Los niños son, una vez más, depositarios de las deficiencias del sistema. Los niños pagan con su infancia la supervivencia de sus familias y de sus comunidades. En muchos países, la creación de leyes contra los abusos hacia la infancia son una forma más de violencia, porque acalla, porque convence al pueblo de que hay soluciones en marcha. Pero esas soluciones teóricas, sin acción, sirven tan solo como escudo para la clase política.

“Para que el trabajo infantil desaparezca necesitamos un cambio de paradigma social”, asegura Tamer. “Por supuesto que hay muchas organizaciones haciendo cosas maravillosas, pero sin el apoyo de las instituciones y el compromiso de los gobiernos, la lucha contra el trabajo infantil es ineficaz desde el punto de vista global”.

De momento, en la lucha contra el trabajo infantil, la injusticia y la barbarie son las que tienen las últimas palabras.

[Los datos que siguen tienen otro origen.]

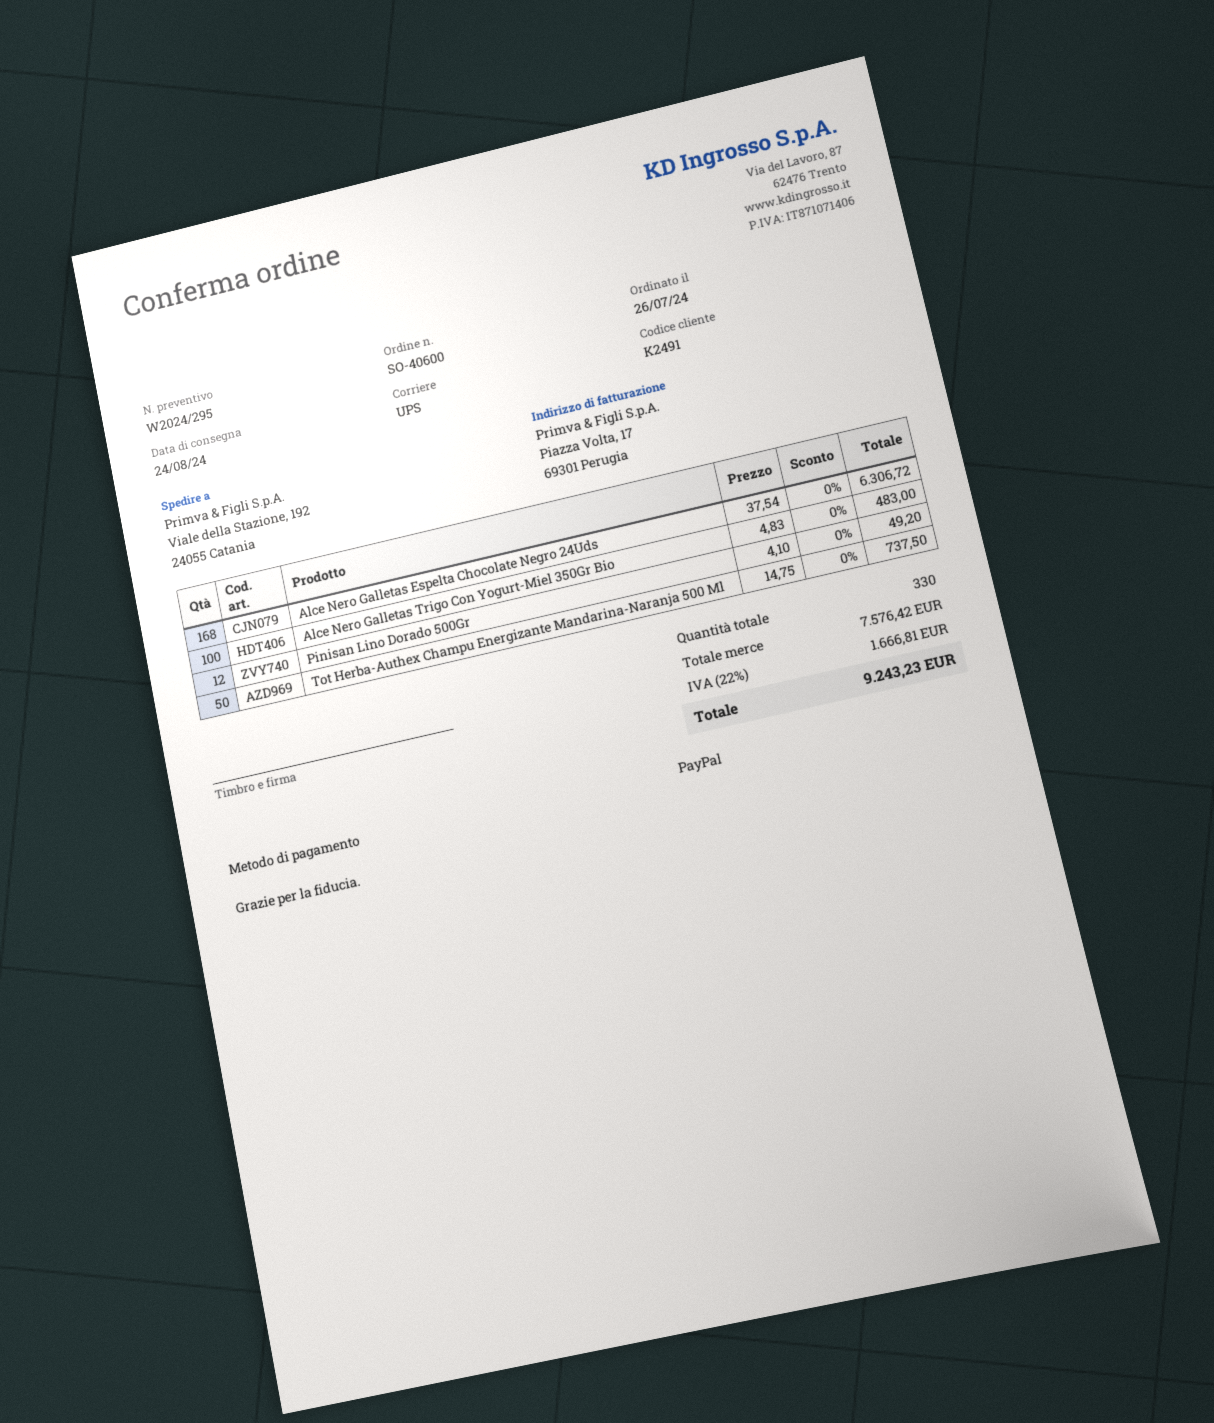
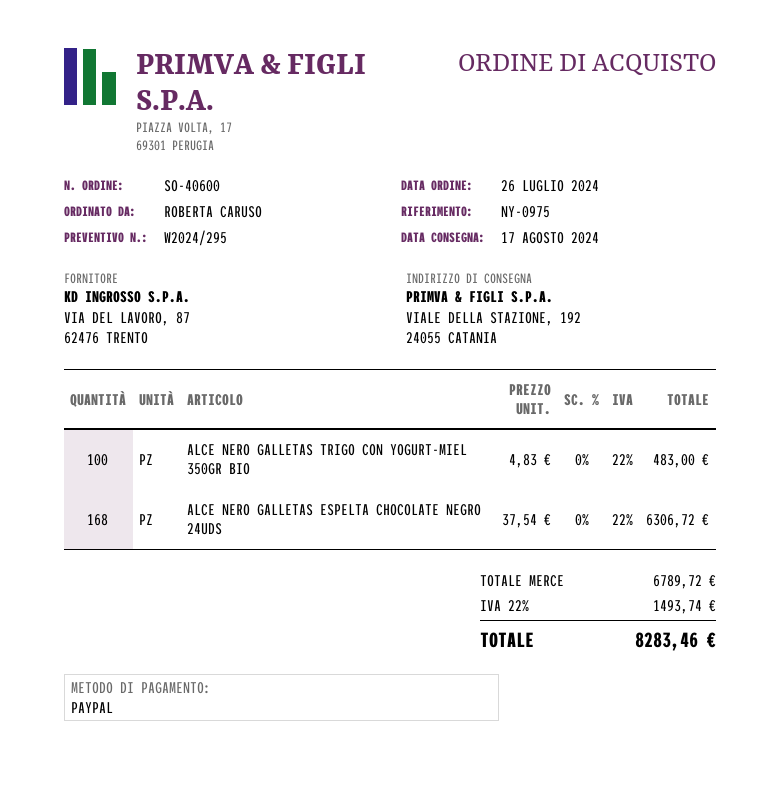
delivery date: 2024-08-24 -> 2024-08-17
Pinisan Lino Dorado 500Gr: 12 x 4.10 = 49.20 -> none
Tot Herba-Authex Champu Energizante Mandarina-Naranja 500 Ml: 50 x 14.75 = 737.50 -> none
subtotal: 7576.42 -> 6789.72
tax: 22% = 1666.81 -> 22% = 1493.74
total: 9243.23 -> 8283.46

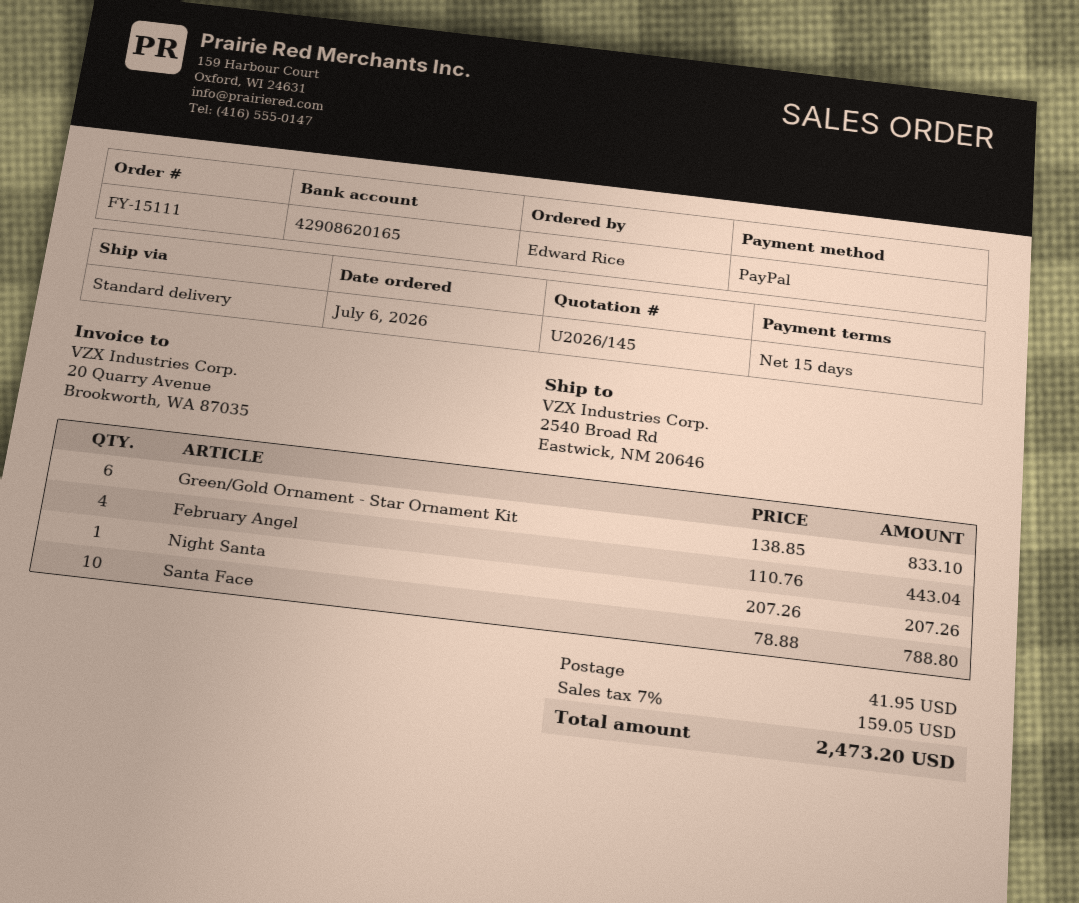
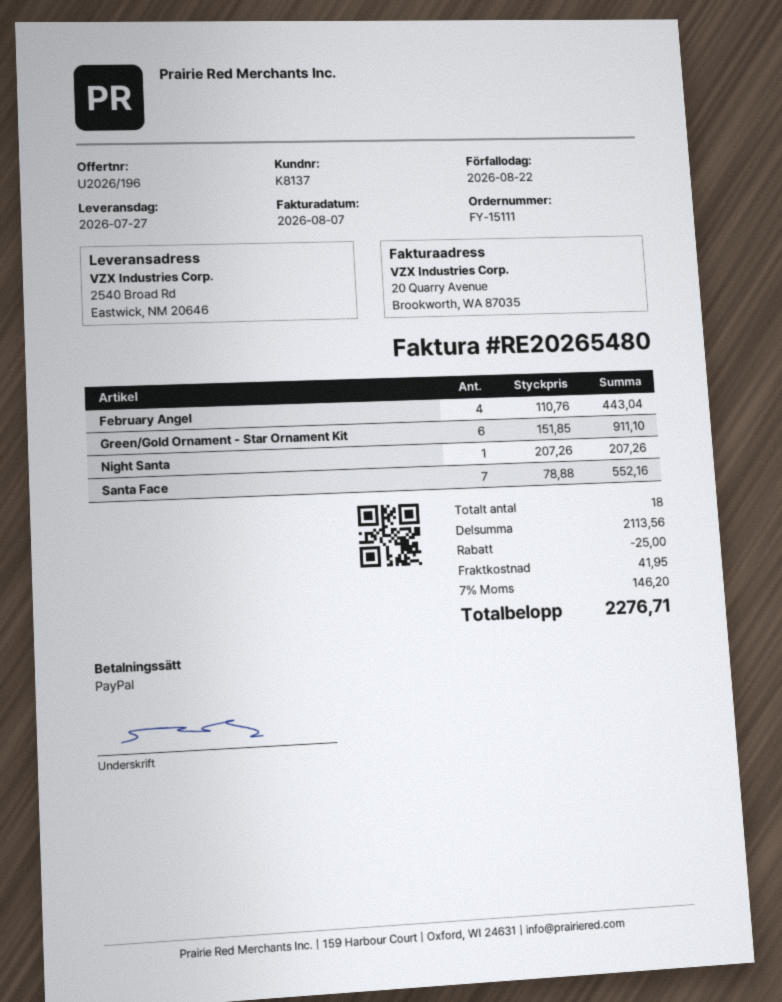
quote number: U2026/145 -> U2026/196
Green/Gold Ornament - Star Ornament Kit: 6 x 138.85 = 833.10 -> 6 x 151.85 = 911.10
Santa Face: 10 x 78.88 = 788.80 -> 7 x 78.88 = 552.16
discount: none -> 25.00
tax: 7% = 159.05 -> 7% = 146.20
total: 2473.20 -> 2276.71

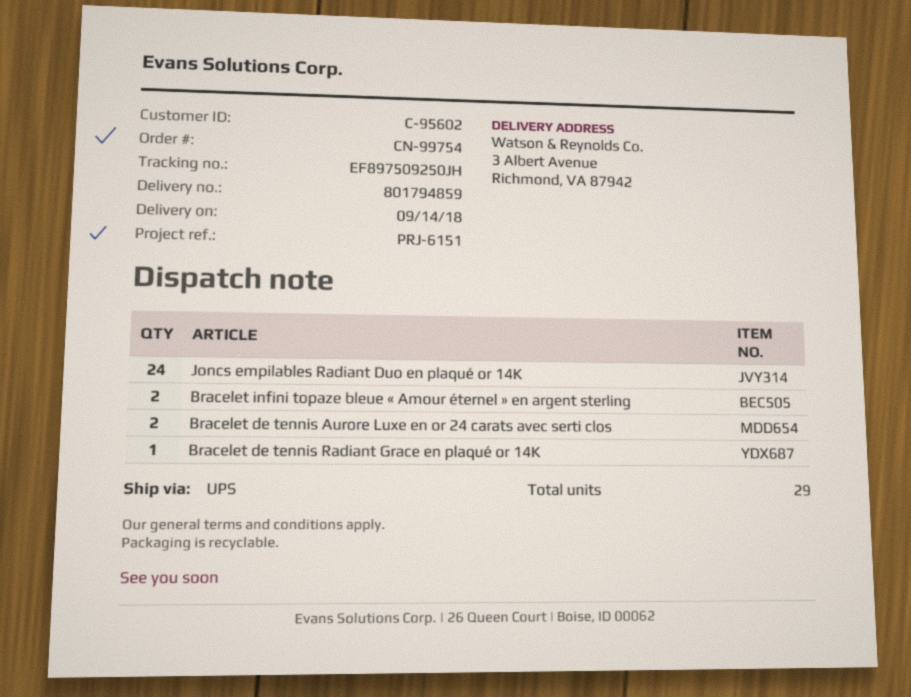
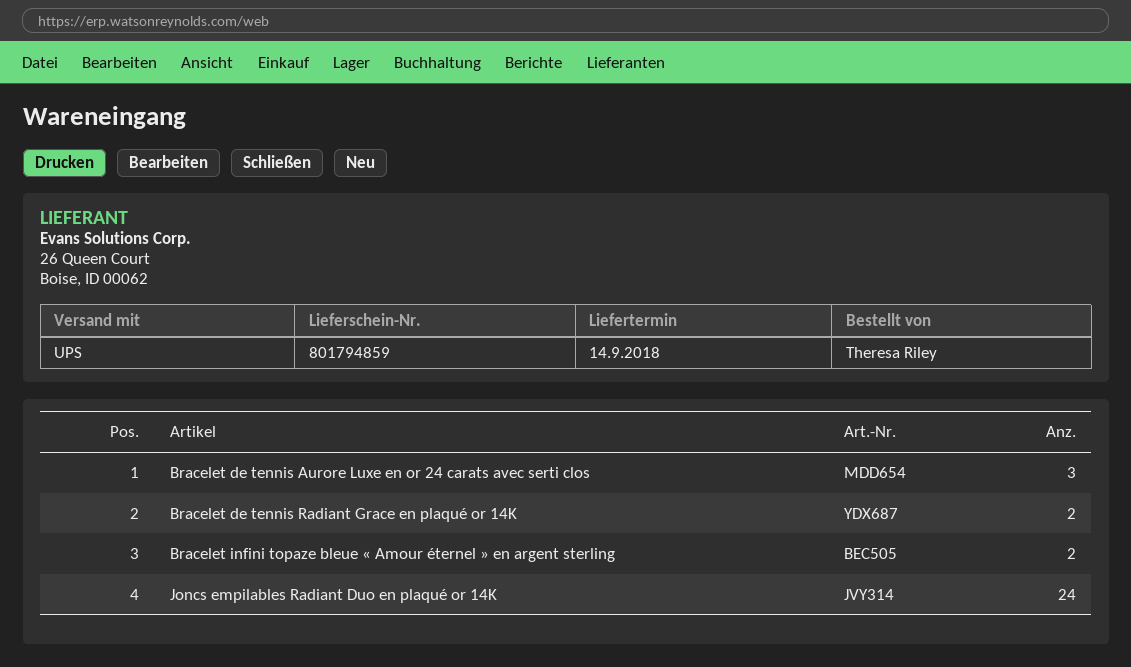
Bracelet de tennis Aurore Luxe en or 24 carats avec serti clos: 2 -> 3
Bracelet de tennis Radiant Grace en plaqué or 14K: 1 -> 2

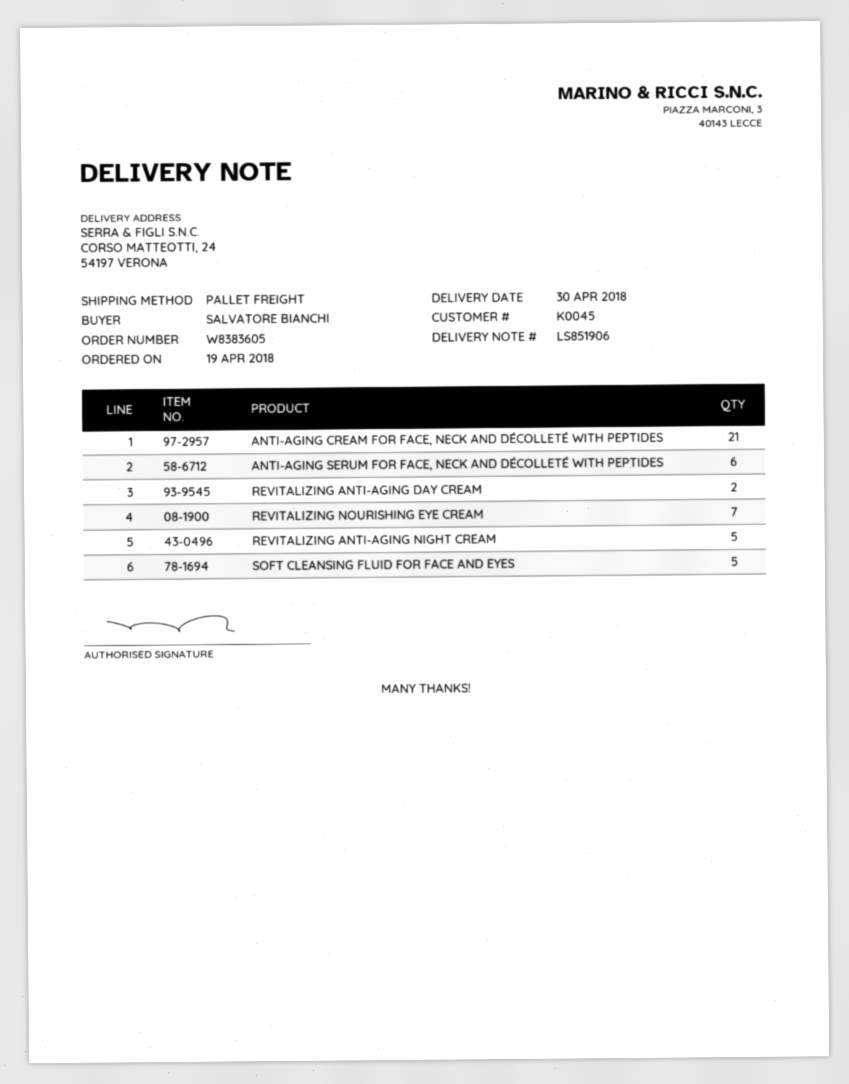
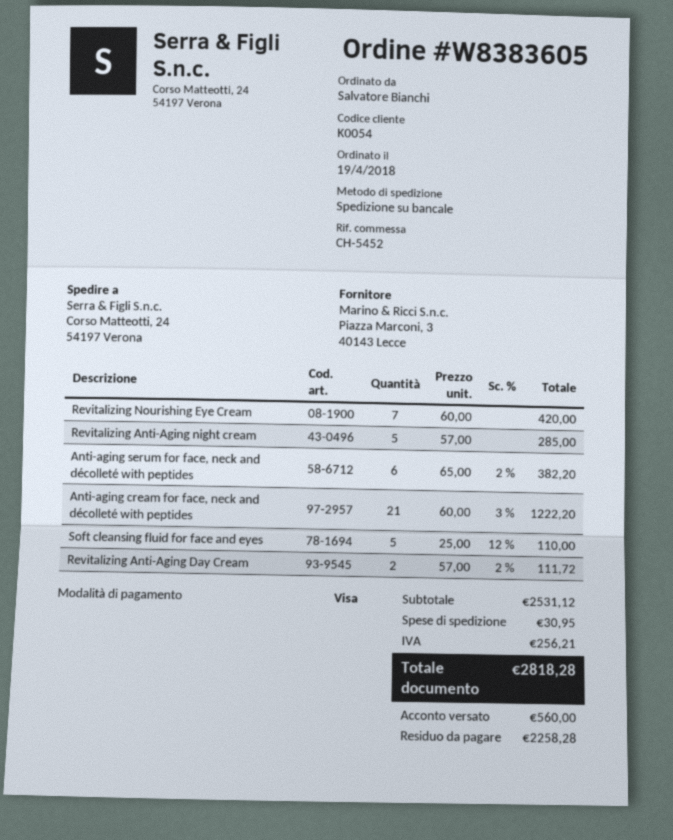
customer number: K0045 -> K0054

Un empleado doméstico de once años tenía hambre, abrió la nevera sin permiso y le mataron. La sociedad reacciona con la pena, que no sirve de nada. La explotación infantil debería provocar una furia generalizada, un grito global, un zarpazo en la cara de aquellos que siguen permitiendo que los niños sean meras herramientas de un sistema enfermo.

“Solo recuerda: Tú también fuiste niño una vez”. Mehreen Mujeeb.